Su madre había sido pintora y su padre inventor. En el instituto, Schönbach siempre se había contado entre los mejores de la clase, sobre todo en las asignaturas de ciencias naturales. Aprobado el bachillerato, que obtuvo con honores, se marchó a Múnich a estudiar Medicina. Un estudiante destacado. Acabó los estudios summa cum laude y antes que el resto de su promoción, se especializó primero en cirugía y después en cirugía ósea y vascular. Incluso llegó a trabajar un tiempo como cirujano maxilofacial. «Es un animal insaciable para el trabajo, con gran inteligencia y mayor falta de respeto por sí mismo -pensó Costa, y de pronto no pudo disimular cierta admiración-. ¡Seguro que no se desloma, ni se harta a huevos fritos con beicon ni a pan con mantequilla! ¡Ese devora pienso concentrado y bebe kombucha, o como se llame esa cosa!»

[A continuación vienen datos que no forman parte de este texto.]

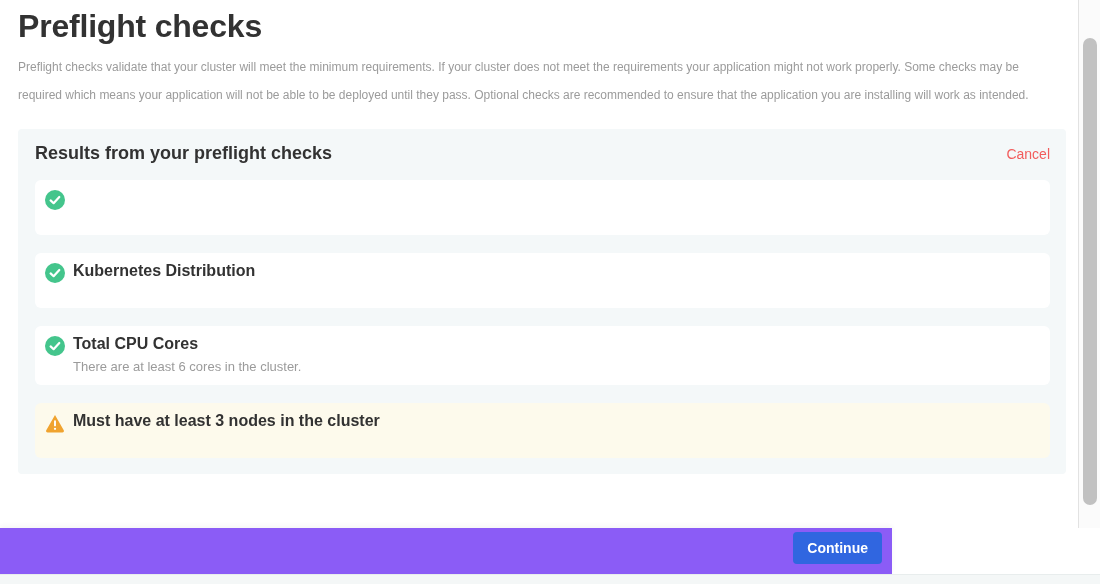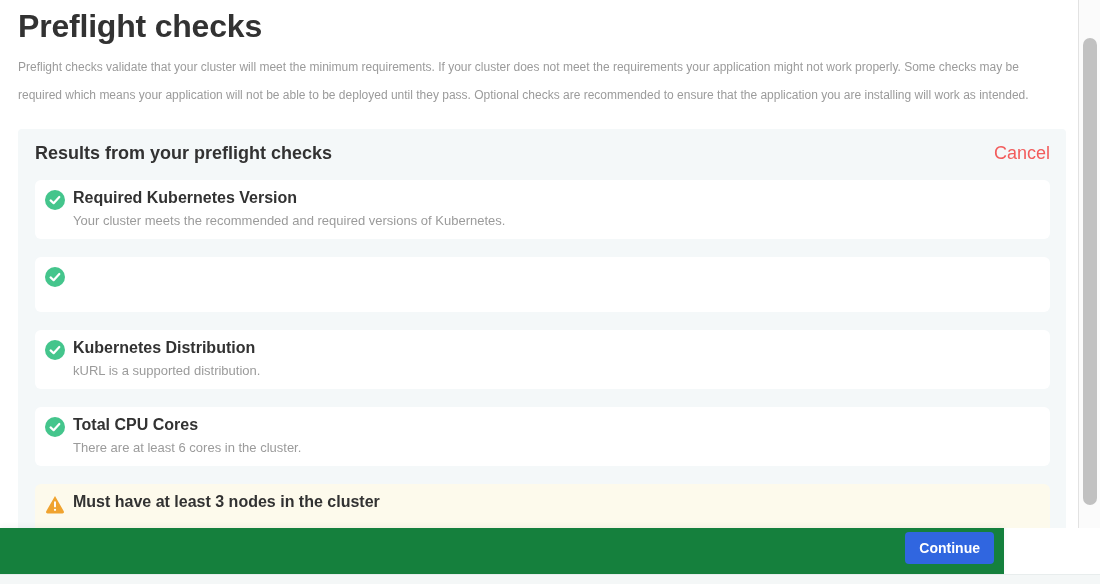--- a/index.html
+++ b/index.html
@@ -37,7 +37,7 @@
     margin-bottom:16px;
   }
   .panel-head-title { font-size:18px; font-weight:700; color:#323232; }
-  .cancel-link { font-size:18px; font-weight:500; color:#f25c5c; cursor:pointer; text-decoration:none; }
+  .cancel-link { font-size:14px; font-weight:500; color:#f25c5c; cursor:pointer; text-decoration:none; }
   .check-card {
     display:flex; align-items:flex-start;
     background:#ffffff;

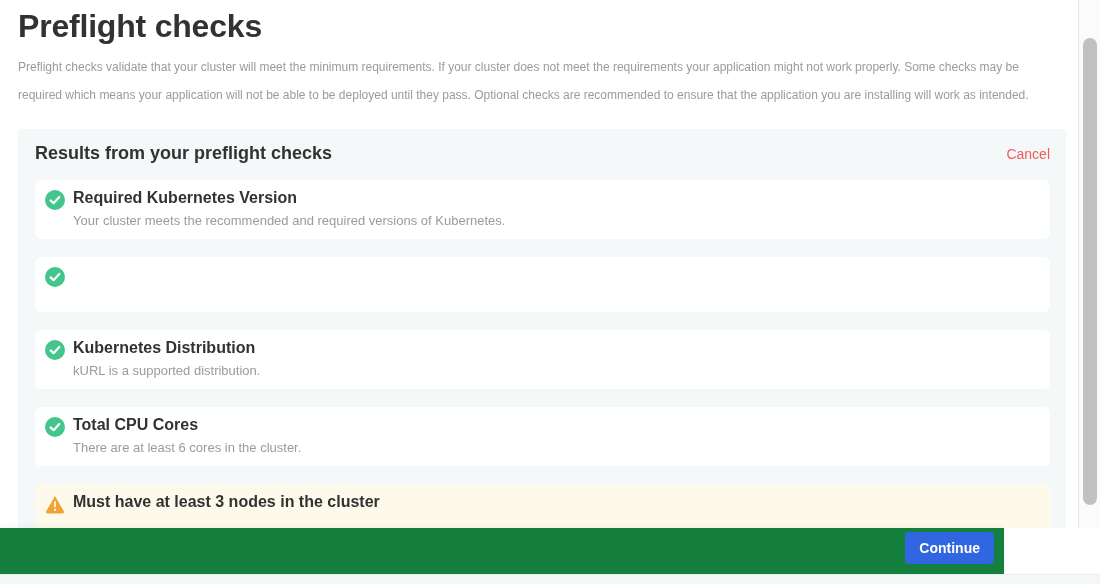--- a/index.html
+++ b/index.html
@@ -101,18 +101,6 @@
         <a class="cancel-link">Cancel</a>
       </div>
 
-      <div class="check-card">
-        <span class="check-icon">
-          <svg width="20" height="20" viewBox="0 0 20 20">
-              <circle cx="10" cy="10" r="10" fill="#44c58c"></circle>
-              <path d="M5.6 10.4 L8.6 13.2 L14.3 7.0" fill="none" stroke="#ffffff" stroke-width="2.2" stroke-linecap="round" stroke-linejoin="round"></path>
-            </svg>
-        </span>
-        <div class="check-body">
-          <div class="check-title">Required Kubernetes Version</div>
-          <div class="check-msg">Your cluster meets the recommended and required versions of Kubernetes.</div>
-        </div>
-      </div>
 
       <div class="check-card">
         <span class="check-icon">

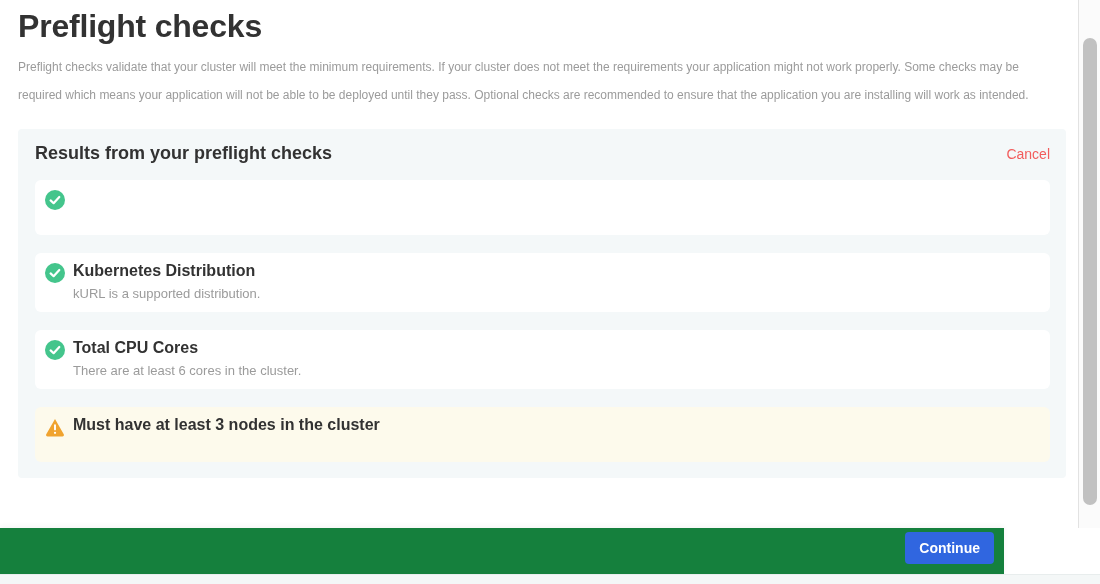--- a/index.html
+++ b/index.html
@@ -122,7 +122,6 @@
         </span>
         <div class="check-body">
           <div class="check-title">Kubernetes Distribution</div>
-          <div class="check-msg">kURL is a supported distribution.</div>
         </div>
       </div>
 

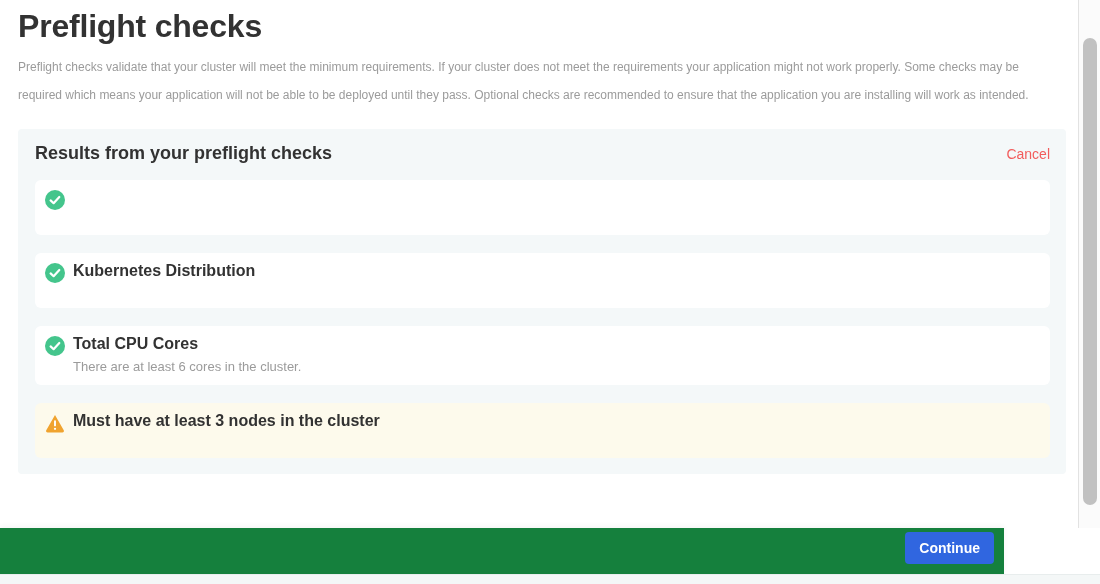--- a/index.html
+++ b/index.html
@@ -66,8 +66,8 @@
   
   .footer {
     position:absolute; left:0; bottom:10px;
-    width:1004px; height:46px;
-    background:#15803d;
+    width:892px; height:46px;
+    background:#8b5cf6;
     box-shadow:0 -2px 5px rgba(50,50,50,0.05);
   }
   .continue-btn {

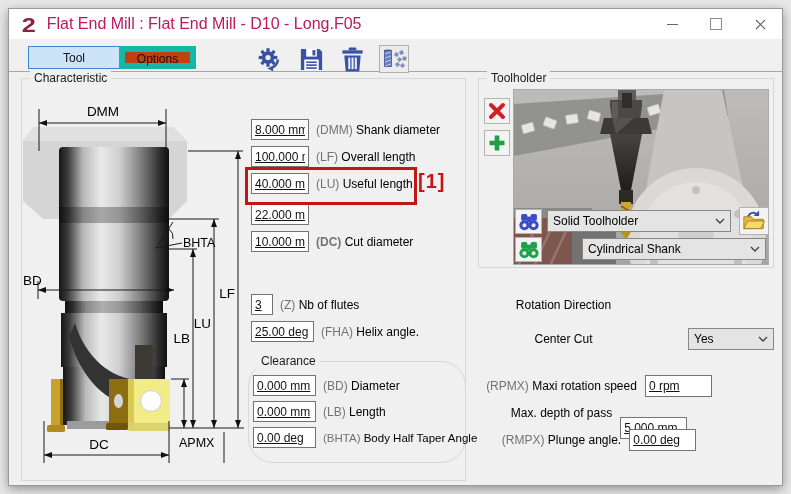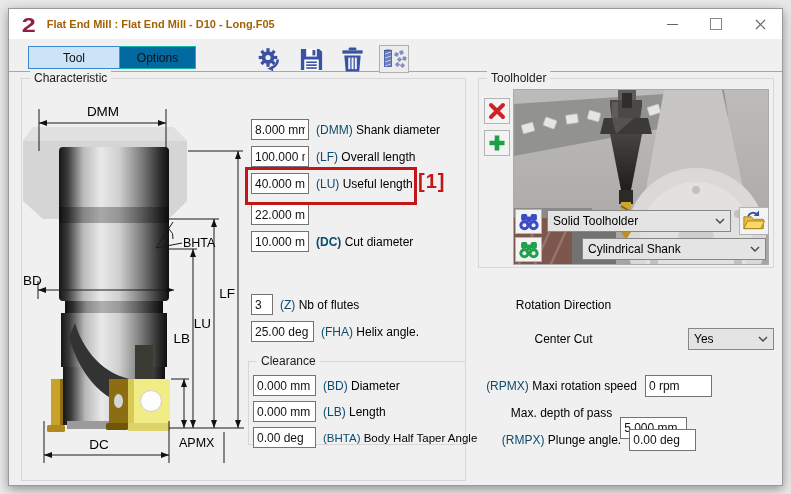--- a/index.html
+++ b/index.html
@@ -11,7 +11,7 @@
   .titlebar{position:absolute;left:0;top:0;width:100%;height:30px;background:#ffffff;
             display:flex;align-items:center;box-sizing:border-box;padding-left:14px;}
   .logo{color:#8e2143;font-weight:800;font-size:21px;line-height:21px;transform:scaleX(1.2);margin-right:12px;}
-  .title{font-size:11px;color:#a16207;font-weight:bold;}
+  .title{font-size:16px;color:#be185d;}
   .winctrls{position:absolute;right:0;top:0;height:30px;display:flex;}
   .wbtn{width:44px;height:30px;display:flex;align-items:center;justify-content:center;cursor:default;}
   .min-glyph{width:11px;height:0;border-top:1px solid #666;}

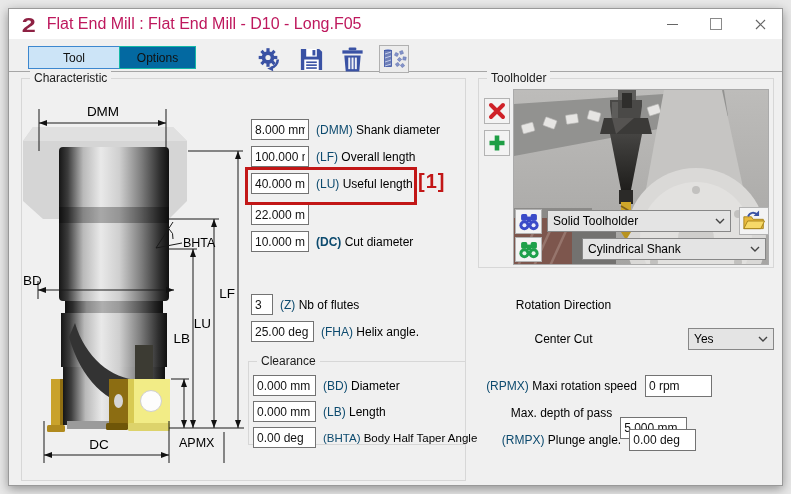--- a/index.html
+++ b/index.html
@@ -19,7 +19,7 @@
   
   .toolbar{position:absolute;left:0;top:30px;width:100%;height:33px;background:#f0f0f0;border-bottom:1px solid #a6a6a6;box-sizing:border-box;}
   .tab{position:absolute;top:7px;height:23px;font-size:12px;font-family:"Liberation Sans",sans-serif;
-       background:#0369a1;border:1px solid #14b8a6;color:#111;padding:0;}
+       background:#c2410c;border:6px solid #14b8a6;color:#111;padding:0;}
   .tab.active{background:#cce4f7;border:1px solid #3c87cf;}
   .iconbtn{position:absolute;top:6px;width:28px;height:28px;background:transparent;border:none;padding:0;display:flex;align-items:center;justify-content:center;}
   .iconbtn.boxed{border:1px solid #b0b0b0;background:#ececec;width:30px;height:28px;}

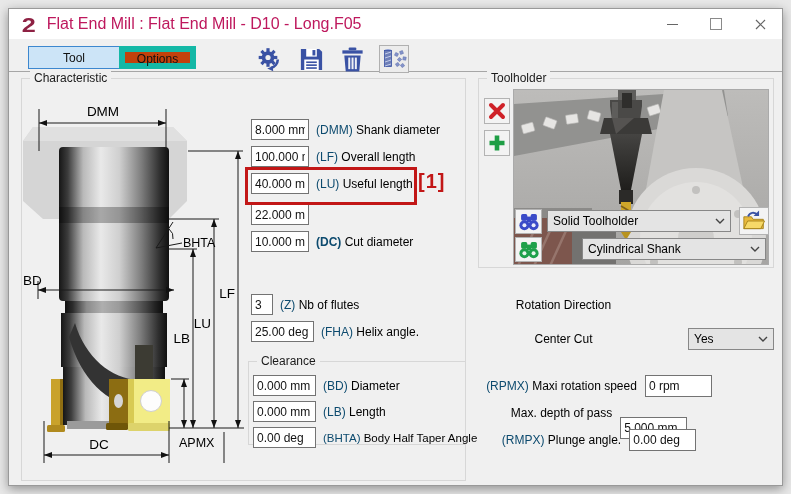--- a/index.html
+++ b/index.html
@@ -29,7 +29,7 @@
   
   .frow{position:absolute;display:flex;align-items:center;gap:7px;font-size:12px;color:#000;white-space:nowrap;}
   input.val{height:21px;border:1px solid #737373;background:#fff;font-family:"Liberation Sans",sans-serif;
-            font-size:12px;padding:0 3px;box-sizing:border-box;color:#111;}
+            font-size:12px;padding:0 3px;box-sizing:border-box;color:#111;text-decoration:underline;}
   .w58{width:58px;} .w63{width:63px;} .w22{width:22px;} .w67{width:67px;}
   .code{color:#0c4a6e;} .code.bold{font-weight:bold;}
   .hl{position:absolute;border:3px solid #c21717;pointer-events:none;}

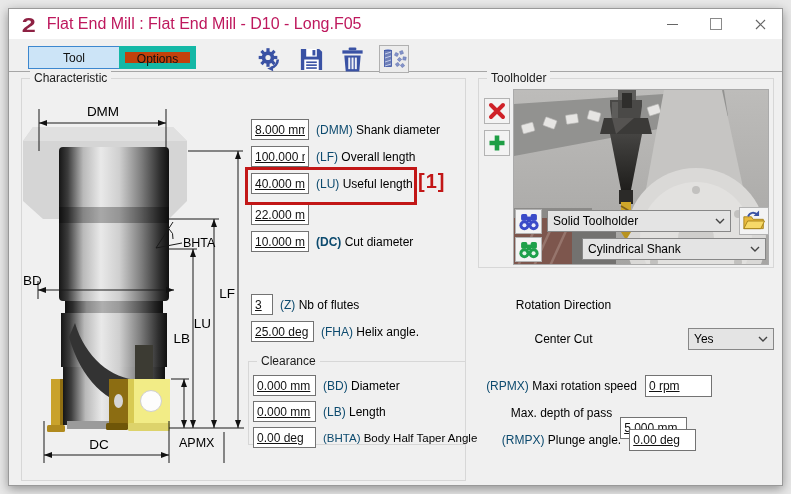--- a/index.html
+++ b/index.html
@@ -31,7 +31,7 @@
   input.val{height:21px;border:1px solid #737373;background:#fff;font-family:"Liberation Sans",sans-serif;
             font-size:12px;padding:0 3px;box-sizing:border-box;color:#111;text-decoration:underline;}
   .w58{width:58px;} .w63{width:63px;} .w22{width:22px;} .w67{width:67px;}
-  .code{color:#0c4a6e;} .code.bold{font-weight:bold;}
+  .code{color:#737373;} .code.bold{font-weight:bold;}
   .hl{position:absolute;border:3px solid #c21717;pointer-events:none;}
   .ann{position:absolute;color:#c21717;font-weight:bold;font-size:20px;letter-spacing:1px;}
   

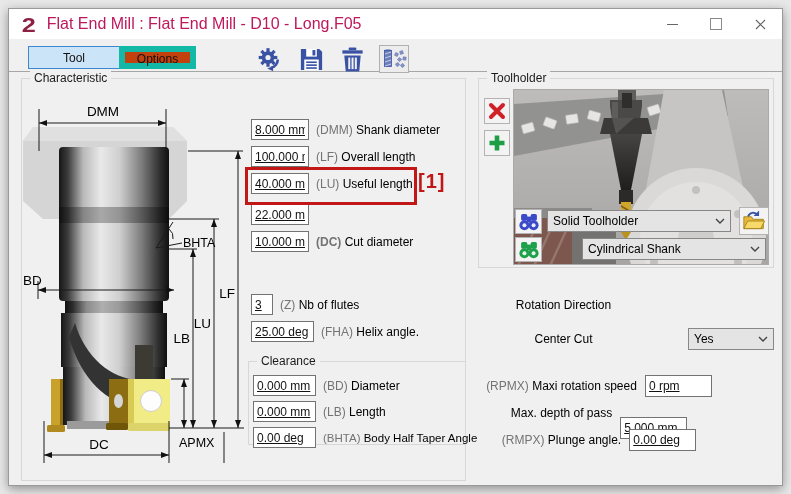--- a/index.html
+++ b/index.html
@@ -249,7 +249,7 @@
       <span><span class="code">(FHA)</span> <span>Helix angle.</span></span>
     </div>
 
-    <div class="group" style="left:239px;top:352px;width:218px;height:84px;">
+    <div class="group" style="left:239px;top:352px;width:218px;height:102px;border-radius:25px;">
       <span class="legend">Clearance</span>
     </div>
     <div class="frow" style="left:244px;top:366px;">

Buscó en su bolsillo y sacó la libreta en la que lo apuntaba todo. De 1973 a 1976, formación como médico especialista en el Hospital Universitario de Isar; después, médico jefe del departamento de cirugía en Aquisgrán, más tarde en Colonia de 1981 a 1984, donde se especializó en cirugía plástica y llegó a médico adjunto; de 1984 a 1988 en Medico Asthetik, en Offenbach, Frankfurt, una pequeña clínica estética que fundó con otros colegas. Allí era donde había acudido Franziska Haitinger antes de ir a ver a Schönbach a Múnich. ¿Por qué había dejado el equipo de esa pequeña clínica estética?

Si Costa quería averiguar algo, tendría que hablar con los antiguos socios de Schönbach. Si el cirujano se había marchado tras pelearse con alguien, había posibilidades de que le explicaran cuatro cosas.